The Glossa Ordinaria was begun in the school of Anselm at Laon, and Anselm
taught theology there with far greater distinction that Abelard would allow.
Abelard says of him, 'Anselm could win the admiration of an audience, but he
was useless when put to the question. He had a remarkable command of words
but their meaning was worthless and devoid of all sense.'
Anselm fared better than William in that Abelard, rather than barracking,
merely cut his lectures. But this annoyed some of his leading pupils, who
took it, correctly enough, as a sign of contempt for their master. One day
the other students asked Abelard what he thought of the study of the
scriptures, having hitherto studied only philosophy. He replied that
concentration on such reading was most beneficial for the salvation of the
soul, but that he found it most surprising that for educated men the
writings or glosses of the Fathers themselves were not sufficient for
interpreting their commentaries without further instruction.
They challenged him to produce a lecture of his own on the scriptures, and
he immediately agreed to lecture the following day on a particularly obscure
passage of Ezekiel. The lecture, Abelard assures us, was a great success,
but not surprisingly provoked the jealousy of Anselm, who forbade him to
continue to lecture on the subject.
Peripateticus Palatinus (8)
Abelard now returned to the post at Notre Dame from which he had been
driven by the enmity of William. He taught both philosophy and the
scriptures, continuing with the commentary on Ezekiel which he had begun in
Laon. He held this post for several years, and it was here that he
encountered the astonishing Heloise. Abelard tells us that she was the
niece of one Fulbert, a canon of Notre Dame, 'and so much loved by her that
he had done everything in his power to advance her education in letters.'
That is a very curious statement. Many fathers, uncles and guardians must
have loved their daughters, nieces and wards, but we do not find many
devoting their resources to their education in letters. Nothing in
Abelard's (admittedly highly biased) account of Fulbert suggests that he was
particularly enlightened or far-sighted in his attitude to the education of
women.
Abelard's affair with Heloise is one of the best-known stories in the
history of the Middle Ages, and we need do no more than recall the chief
events: he became her tutor, they became lovers, she became pregnant, he
abducted her and carried her off to Brittany, where she gave birth to their
son, whom she named Astralabius, Astralabe. The name has never been
explained. It is the name of a scientific instrument; but one would not
now name one's child Electron Microscope or Hubble Telescope. My
suggestion, for what it is worth, is that it is an anagram: 'Astralabius,
Puer Dei' is an anagram of 'Petrus Abaelardus II'.

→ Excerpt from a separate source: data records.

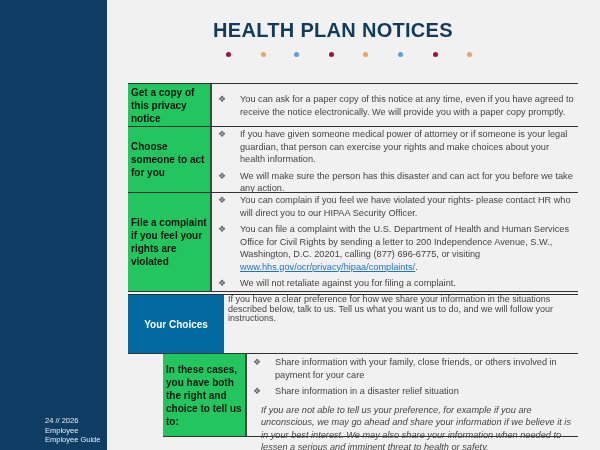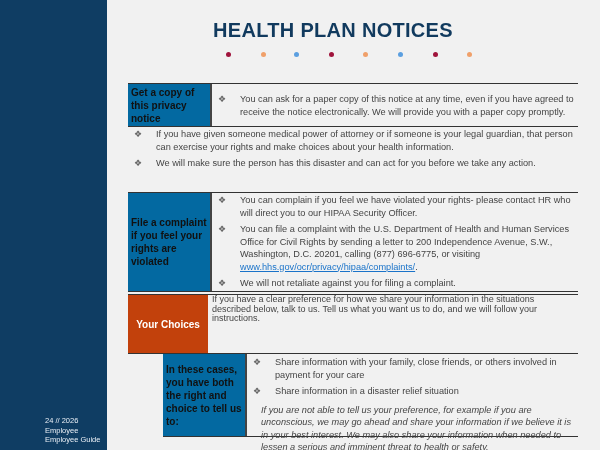--- a/index.html
+++ b/index.html
@@ -16,7 +16,7 @@
 
   .tbl { position: absolute; left: 128px; width: 450px; }
   .row { display: flex; border-top: 1.5px solid #333; }
-  .lhead { width: 84px; background: #0369a1; border-right: 2px solid #444; font-weight: bold; font-size: 10px;
+  .lhead { width: 84px; background: #22c55e; border-right: 2px solid #444; font-weight: bold; font-size: 10px;
            line-height: 13px; color: #111; padding: 2px 3px; display: flex; align-items: center; }
   .lhead.top { align-items: flex-start; }
   .rcell { flex: 1; padding: 1px 4px 1px 6px; font-size: 9.2px; line-height: 12.5px; color: #444; }

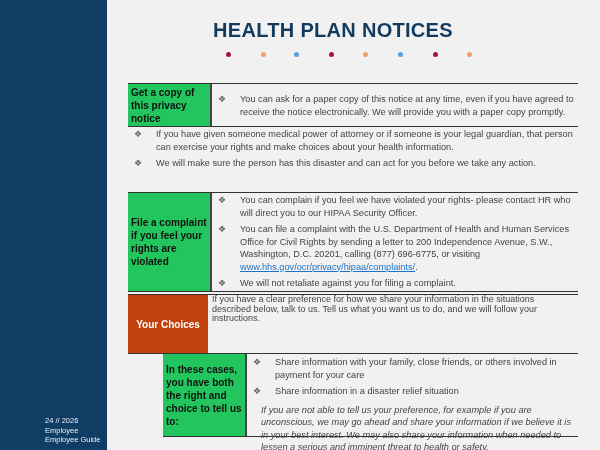--- a/index.html
+++ b/index.html
@@ -65,6 +65,7 @@
     </div>
   </div>
   <div class="row" style="height:66px;">
+    <div class="lhead">Choose someone to act for you</div>
     <div class="rcell">
       <div class="bullet">
         <span class="bmark">❖</span>

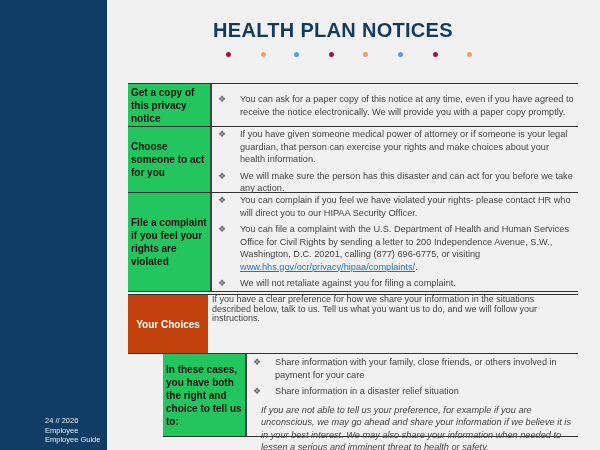--- a/index.html
+++ b/index.html
@@ -27,7 +27,7 @@
   .italic-note { font-style: italic; padding-left: 8px; color: #444; }
 
   .choices-row { display: flex; border-top: 1.5px solid #333; }
-  .choices-head { width: 80px; background: #c2410c; color: #fff; font-weight: bold; font-size: 10px;
+  .choices-head { width: 96px; background: #0369a1; color: #fff; font-weight: bold; font-size: 10px;
                   line-height: 11px; display: flex; align-items: center; justify-content: center; text-align: center; }
   .choices-body { flex: 1; padding: 0 4px 0 4px; font-size: 9px; line-height: 9.5px; color: #444; }
   .choices-lead { font-weight: bold; font-size: 9.8px; line-height: 10px; color: #444; margin-bottom: 7px; }

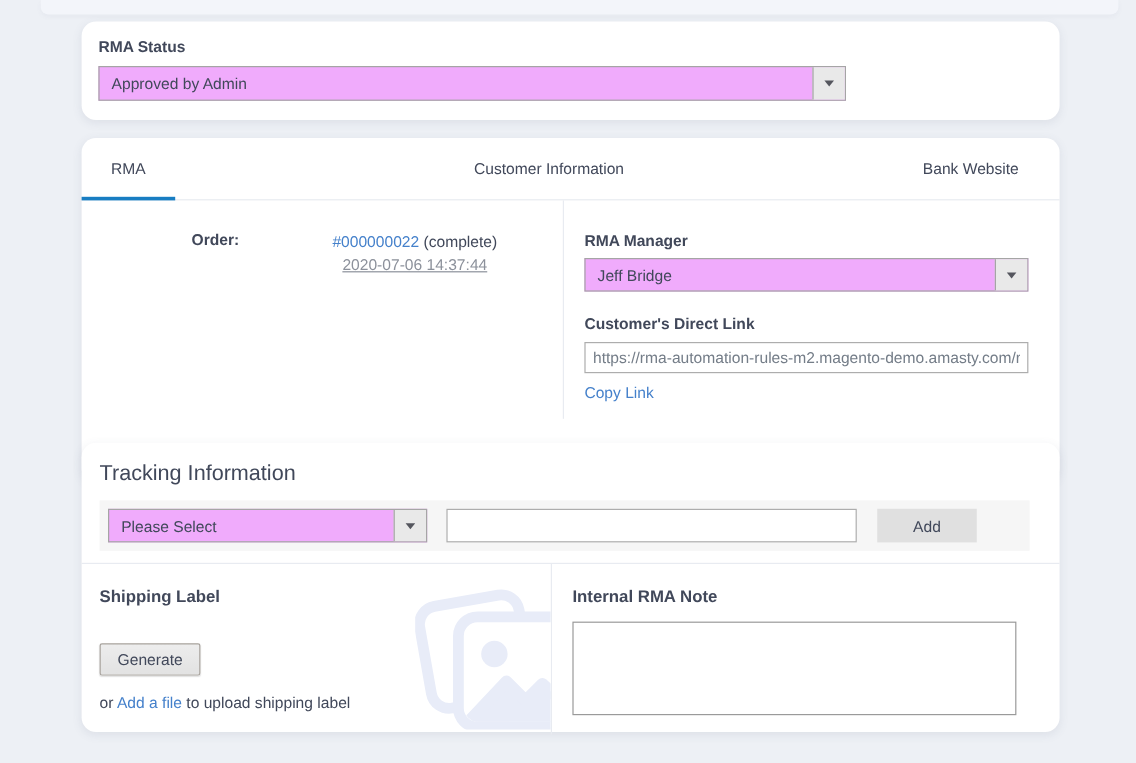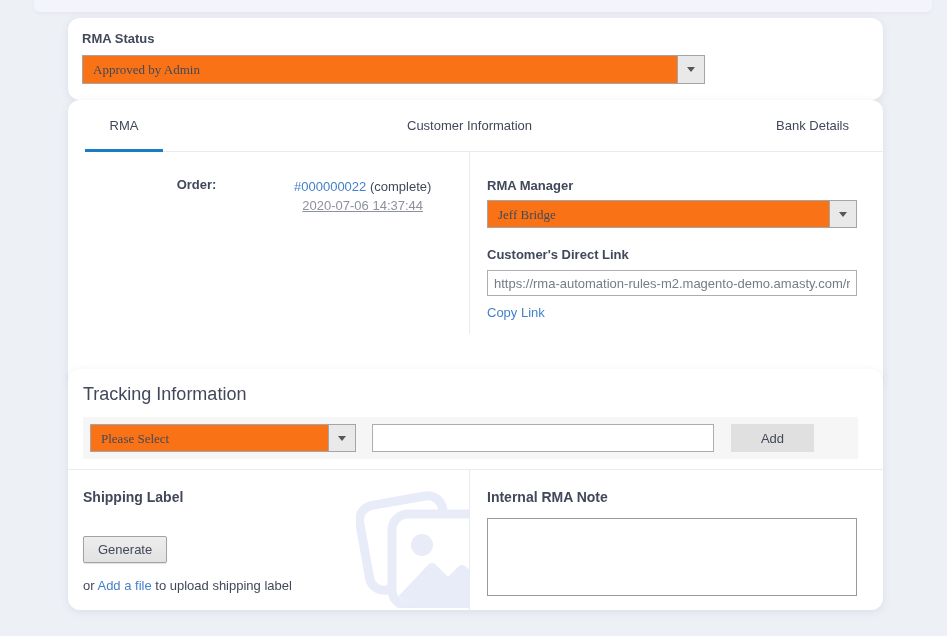--- a/index.html
+++ b/index.html
@@ -29,8 +29,8 @@
 
   
   .select {
-    display:flex; align-items:stretch; height:29px; background:#f97316;
-    border:1px solid #a5a5a5; cursor:pointer;font-family:Liberation Serif, serif;
+    display:flex; align-items:stretch; height:29px; background:#f0abfc;
+    border:1px solid #a5a5a5; cursor:pointer;
   }
   .select .sel-text {
     flex:1; line-height:27px; padding-left:10px; font-size:13px; color:#41485a;

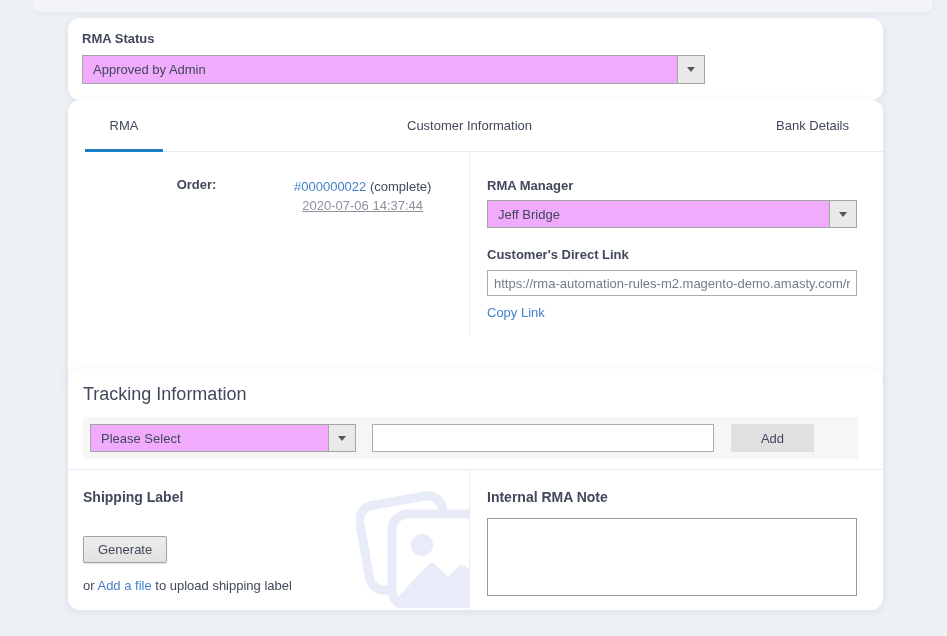--- a/index.html
+++ b/index.html
@@ -22,7 +22,7 @@
     border-radius:12px; box-shadow:0 2px 8px rgba(80,90,120,0.10);
   }
   #card-status  { top:18px;  height:82px;  padding:13px 14px; }
-  #card-tabs    { top:100px; height:287px;padding-left:17px; }
+  #card-tabs    { top:115px; height:287px; }
   #card-track   { top:369px; height:241px; }
 
   .field-label { font-weight:bold; font-size:13px; color:#41485a; }

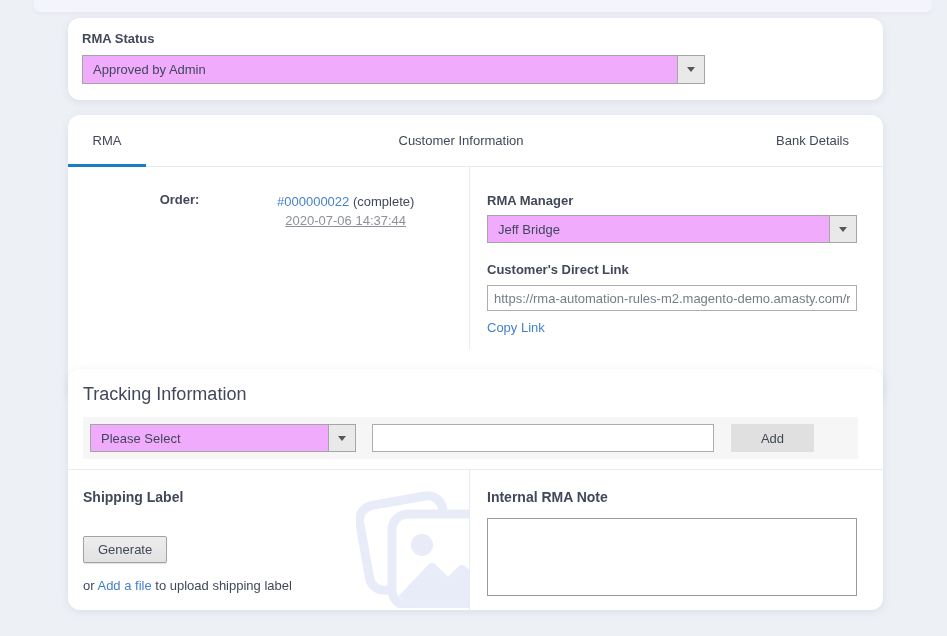--- a/index.html
+++ b/index.html
@@ -142,7 +142,7 @@
       <span>Customer Information</span>
     </div>
     <div class="tab tab-bank">
-      <span>Bank Details</span>
+      <span>Bank Website</span>
     </div>
   </div>
 

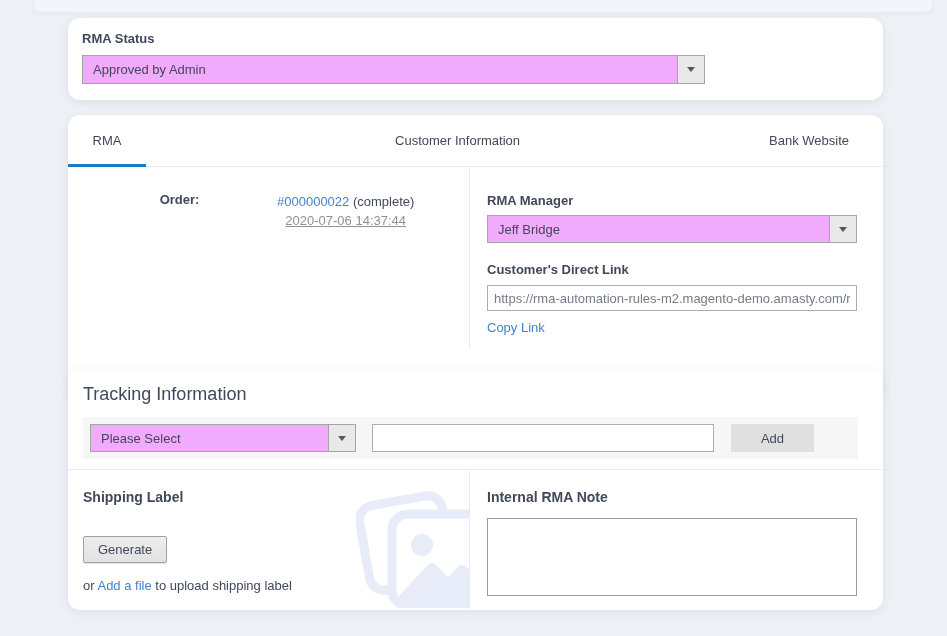--- a/index.html
+++ b/index.html
@@ -110,7 +110,7 @@
   }
   .upload-line { margin-top:15px; font-size:13px; }
   .placeholder-icon { position:absolute; right:0; top:14px; }
-  .note-col { flex:1; padding:19px 26px 0 17px; }
+  .note-col { flex:1; padding:19px 36px 0 17px; }
   #note-textarea {
     margin-top:13px; width:370px; height:78px; border:1px solid #9a9a9a;
     resize:none; background:#fff;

[Cf my article, 'Abelard's Anagram' in Notes and Queries, New Series Vol.
42, No 3, September 1995, p. 269]
Abelard made an offer to marry Heloise, which was accepted by Fulbert but
strongly opposed by Heloise herself, whose arguments against marriage occupy
a considerable portion of the Historia Calamitatum. Despite Heloise's
reservations, they were in fact married in Paris, in the presence of
Fulbert, who had agreed to keep the marriage a secret. Fulbert failed to
keep his part of the bargain, spread the news of the marriage and heaped
abuse on Heloise on several occasions. Abelard removed her to a convent in
Argenteuil, where she had been brought up and received her early education.
Fulbert, believing that Abelard was planning to get rid of Heloise by making
her a nun, sent some ruffians and had him castrated.